== Task data
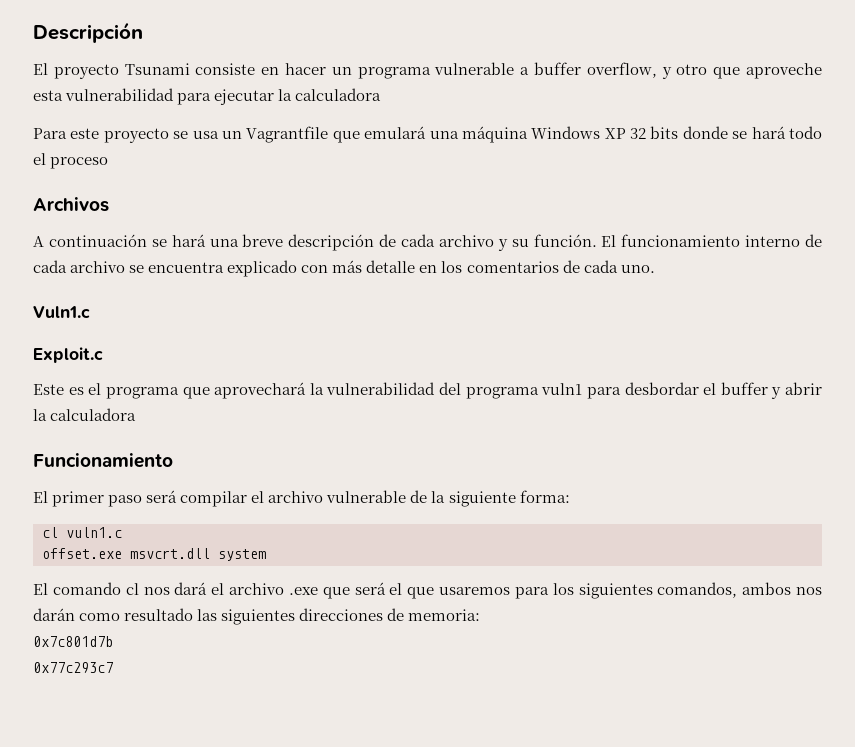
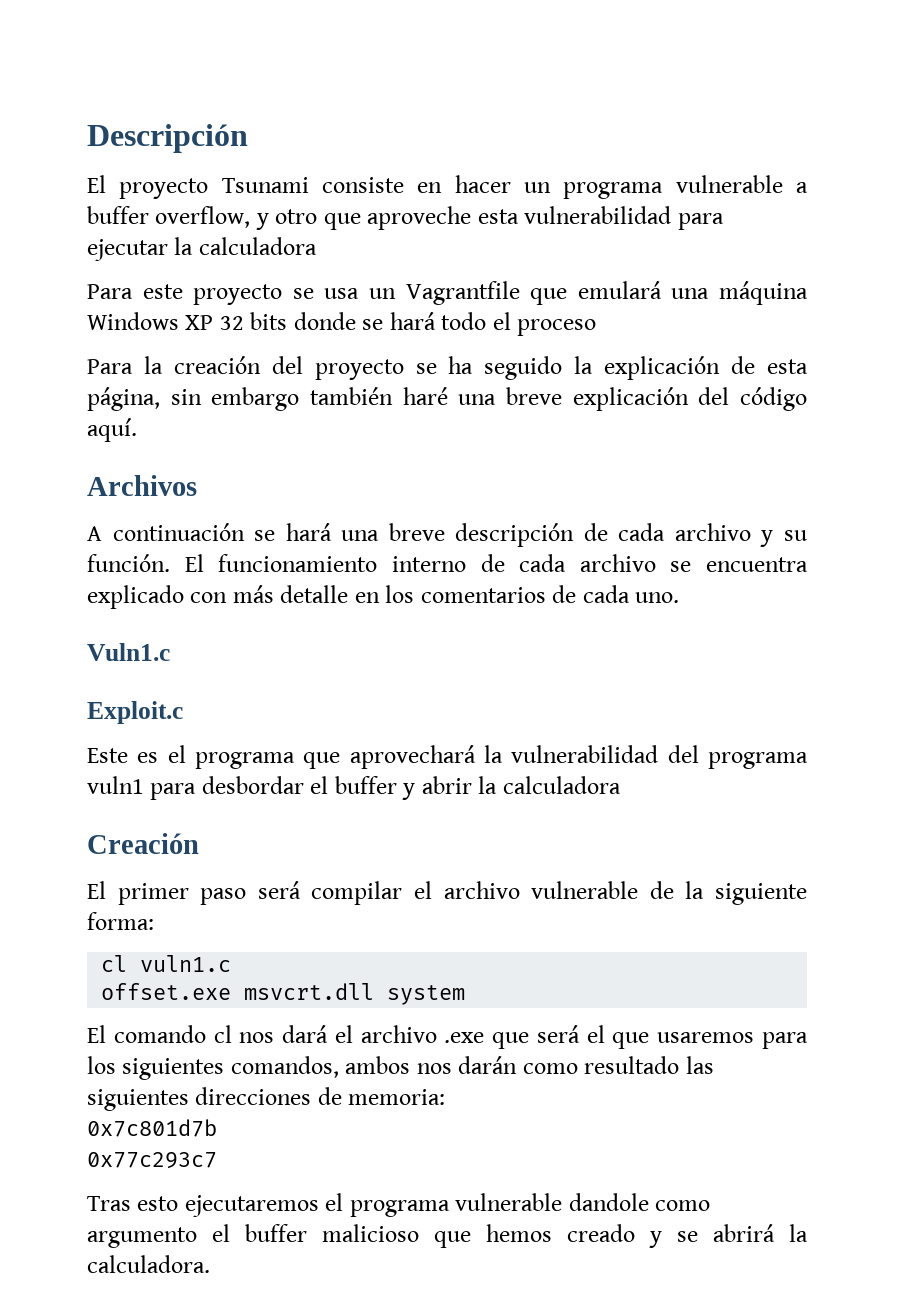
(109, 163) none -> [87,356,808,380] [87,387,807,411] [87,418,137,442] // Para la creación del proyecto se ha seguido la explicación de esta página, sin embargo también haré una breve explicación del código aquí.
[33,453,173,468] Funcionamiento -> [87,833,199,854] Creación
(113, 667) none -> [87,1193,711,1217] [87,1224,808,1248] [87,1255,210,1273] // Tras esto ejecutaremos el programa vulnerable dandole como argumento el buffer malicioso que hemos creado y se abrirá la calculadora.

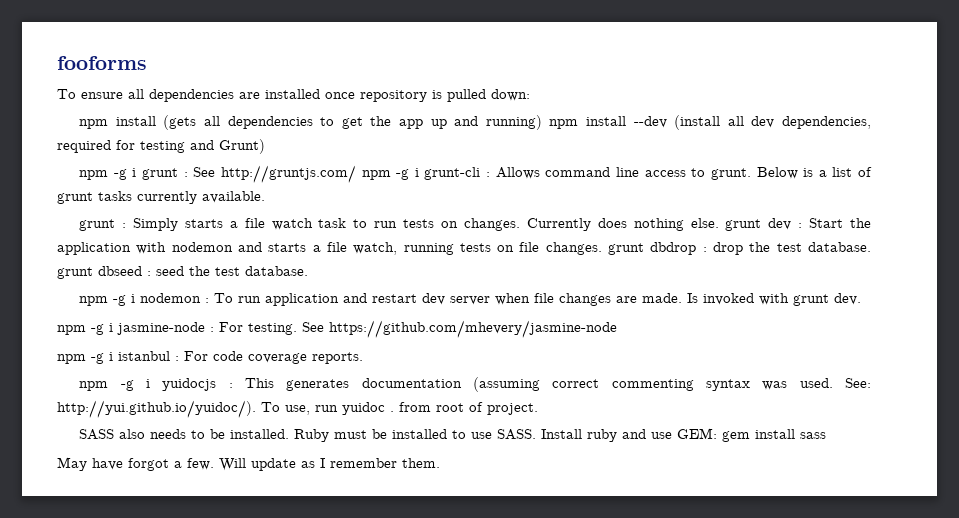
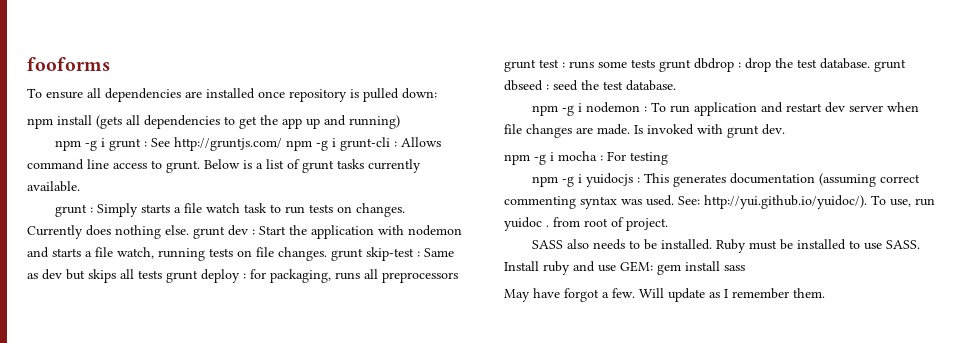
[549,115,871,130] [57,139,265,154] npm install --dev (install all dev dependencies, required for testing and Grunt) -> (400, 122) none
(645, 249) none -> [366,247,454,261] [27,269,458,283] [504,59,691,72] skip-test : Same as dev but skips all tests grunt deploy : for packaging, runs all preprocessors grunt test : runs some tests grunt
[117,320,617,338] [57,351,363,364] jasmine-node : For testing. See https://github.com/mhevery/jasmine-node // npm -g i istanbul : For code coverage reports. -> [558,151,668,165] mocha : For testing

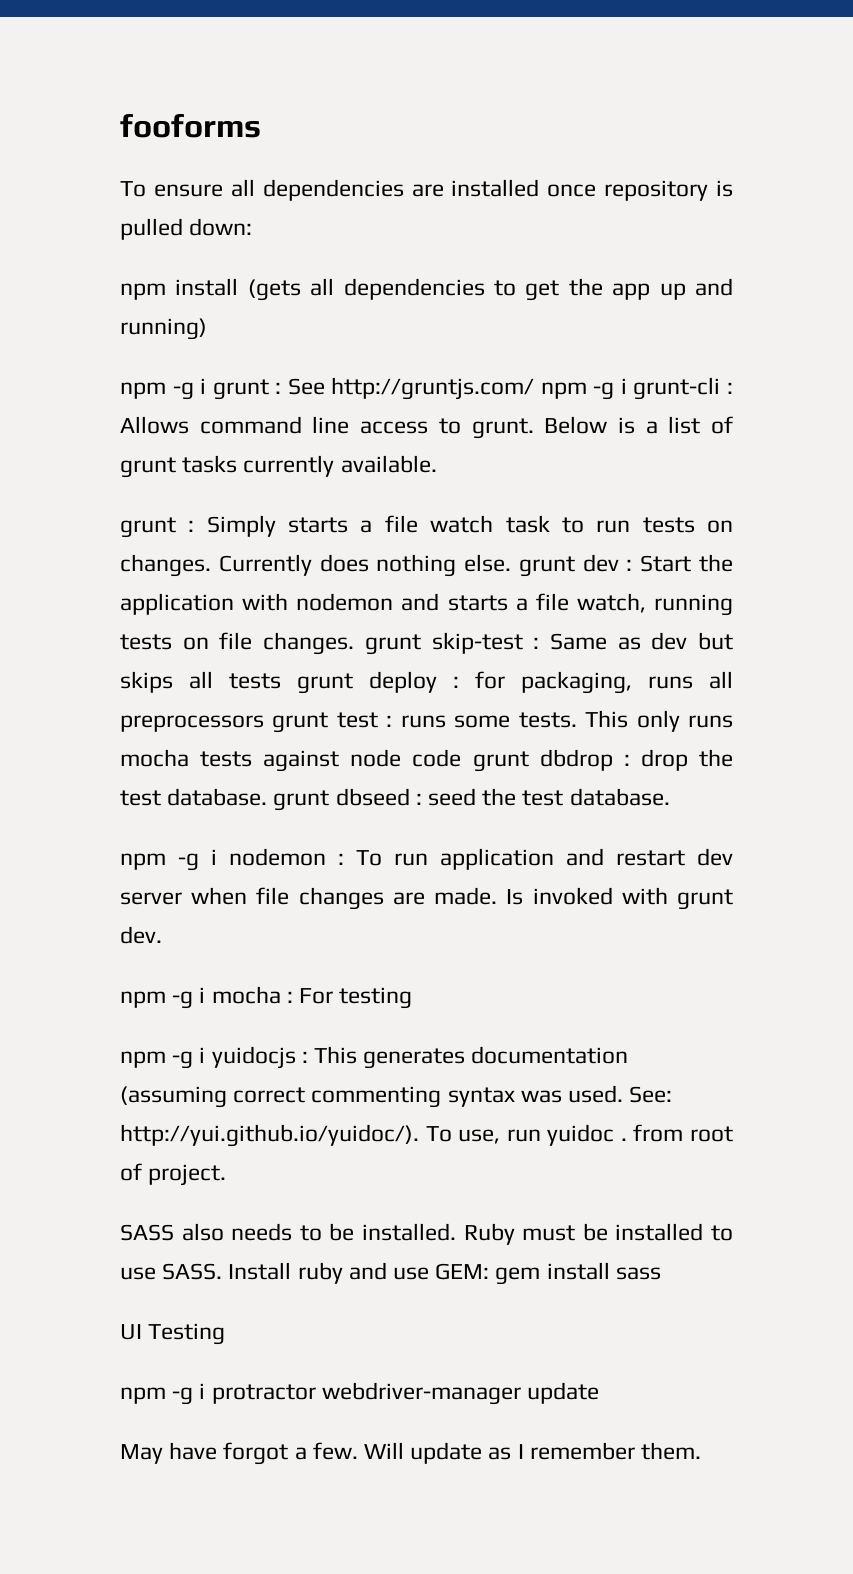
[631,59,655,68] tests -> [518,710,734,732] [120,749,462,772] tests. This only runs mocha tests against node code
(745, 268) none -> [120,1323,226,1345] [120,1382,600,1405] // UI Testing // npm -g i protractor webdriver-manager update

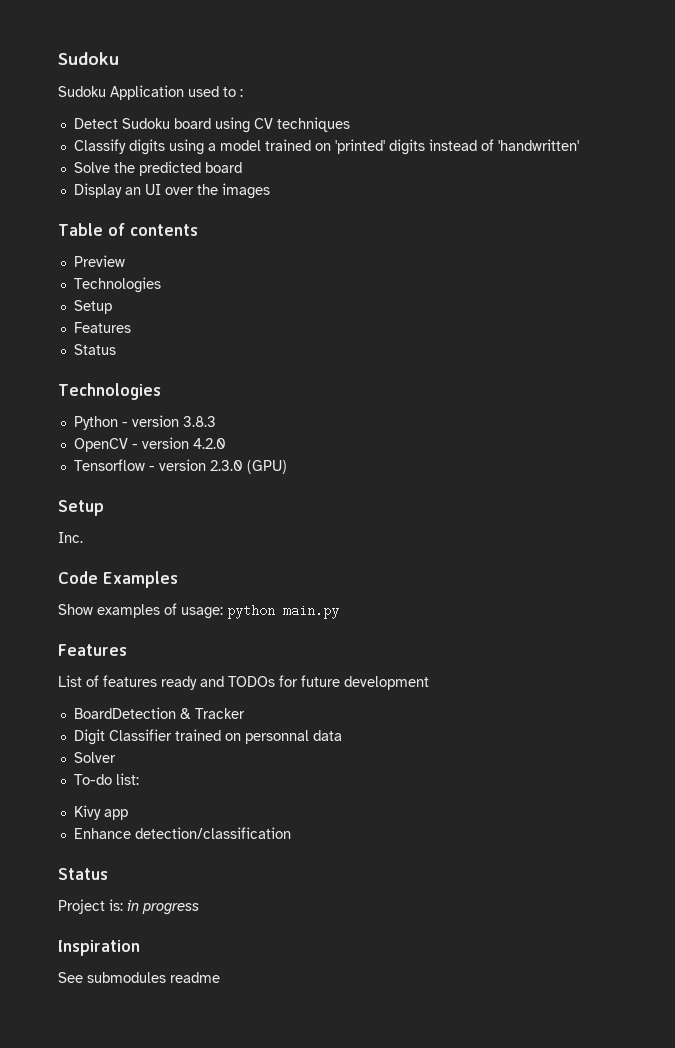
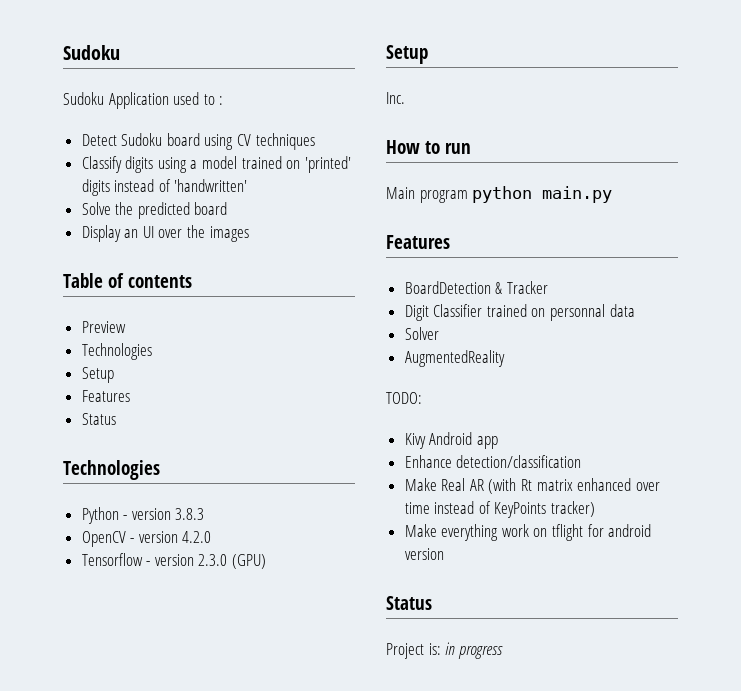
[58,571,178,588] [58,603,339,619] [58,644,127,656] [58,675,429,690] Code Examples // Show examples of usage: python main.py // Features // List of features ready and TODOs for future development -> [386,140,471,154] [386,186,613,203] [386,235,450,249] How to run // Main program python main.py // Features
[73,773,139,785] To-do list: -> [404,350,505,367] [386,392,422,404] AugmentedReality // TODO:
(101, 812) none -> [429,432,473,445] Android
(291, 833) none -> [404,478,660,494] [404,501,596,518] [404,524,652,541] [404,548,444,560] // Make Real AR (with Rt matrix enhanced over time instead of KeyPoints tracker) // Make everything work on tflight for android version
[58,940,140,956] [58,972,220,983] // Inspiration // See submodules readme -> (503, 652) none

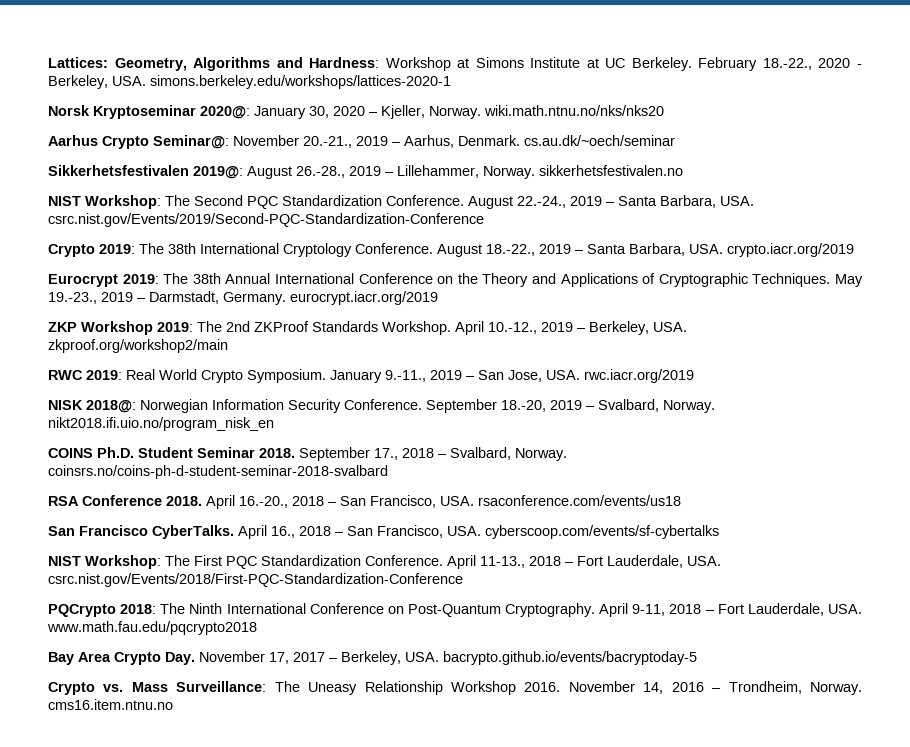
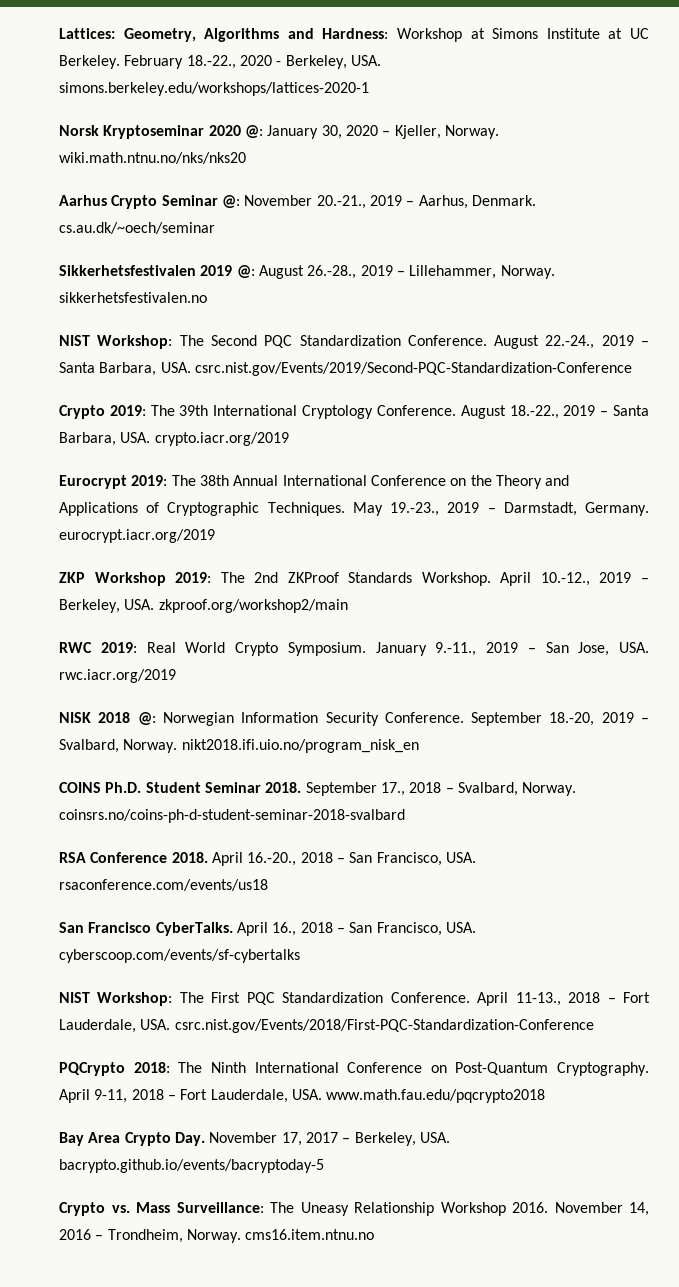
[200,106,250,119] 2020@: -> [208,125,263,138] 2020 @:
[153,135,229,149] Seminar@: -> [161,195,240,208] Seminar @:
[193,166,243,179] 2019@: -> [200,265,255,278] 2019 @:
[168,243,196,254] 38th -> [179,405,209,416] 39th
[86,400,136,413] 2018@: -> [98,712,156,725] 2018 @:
====
**What you should do:**
When you retype the listing, keep every line exactly as it is and drop the pictures.

**Task output:**
(109, 163) none -> [87,356,808,380] [87,387,807,411] [87,418,137,442] // Para la creación del proyecto se ha seguido la explicación de esta página, sin embargo también haré una breve explicación del código aquí.
[33,453,173,468] Funcionamiento -> [87,833,199,854] Creación
(113, 667) none -> [87,1193,711,1217] [87,1224,808,1248] [87,1255,210,1273] // Tras esto ejecutaremos el programa vulnerable dandole como argumento el buffer malicioso que hemos creado y se abrirá la calculadora.

[549,115,871,130] [57,139,265,154] npm install --dev (install all dev dependencies, required for testing and Grunt) -> (400, 122) none
(645, 249) none -> [366,247,454,261] [27,269,458,283] [504,59,691,72] skip-test : Same as dev but skips all tests grunt deploy : for packaging, runs all preprocessors grunt test : runs some tests grunt
[117,320,617,338] [57,351,363,364] jasmine-node : For testing. See https://github.com/mhevery/jasmine-node // npm -g i istanbul : For code coverage reports. -> [558,151,668,165] mocha : For testing

[631,59,655,68] tests -> [518,710,734,732] [120,749,462,772] tests. This only runs mocha tests against node code
(745, 268) none -> [120,1323,226,1345] [120,1382,600,1405] // UI Testing // npm -g i protractor webdriver-manager update

[58,571,178,588] [58,603,339,619] [58,644,127,656] [58,675,429,690] Code Examples // Show examples of usage: python main.py // Features // List of features ready and TODOs for future development -> [386,140,471,154] [386,186,613,203] [386,235,450,249] How to run // Main program python main.py // Features
[73,773,139,785] To-do list: -> [404,350,505,367] [386,392,422,404] AugmentedReality // TODO:
(101, 812) none -> [429,432,473,445] Android
(291, 833) none -> [404,478,660,494] [404,501,596,518] [404,524,652,541] [404,548,444,560] // Make Real AR (with Rt matrix enhanced over time instead of KeyPoints tracker) // Make everything work on tflight for android version
[58,940,140,956] [58,972,220,983] // Inspiration // See submodules readme -> (503, 652) none

[200,106,250,119] 2020@: -> [208,125,263,138] 2020 @:
[153,135,229,149] Seminar@: -> [161,195,240,208] Seminar @:
[193,166,243,179] 2019@: -> [200,265,255,278] 2019 @:
[168,243,196,254] 38th -> [179,405,209,416] 39th
[86,400,136,413] 2018@: -> [98,712,156,725] 2018 @:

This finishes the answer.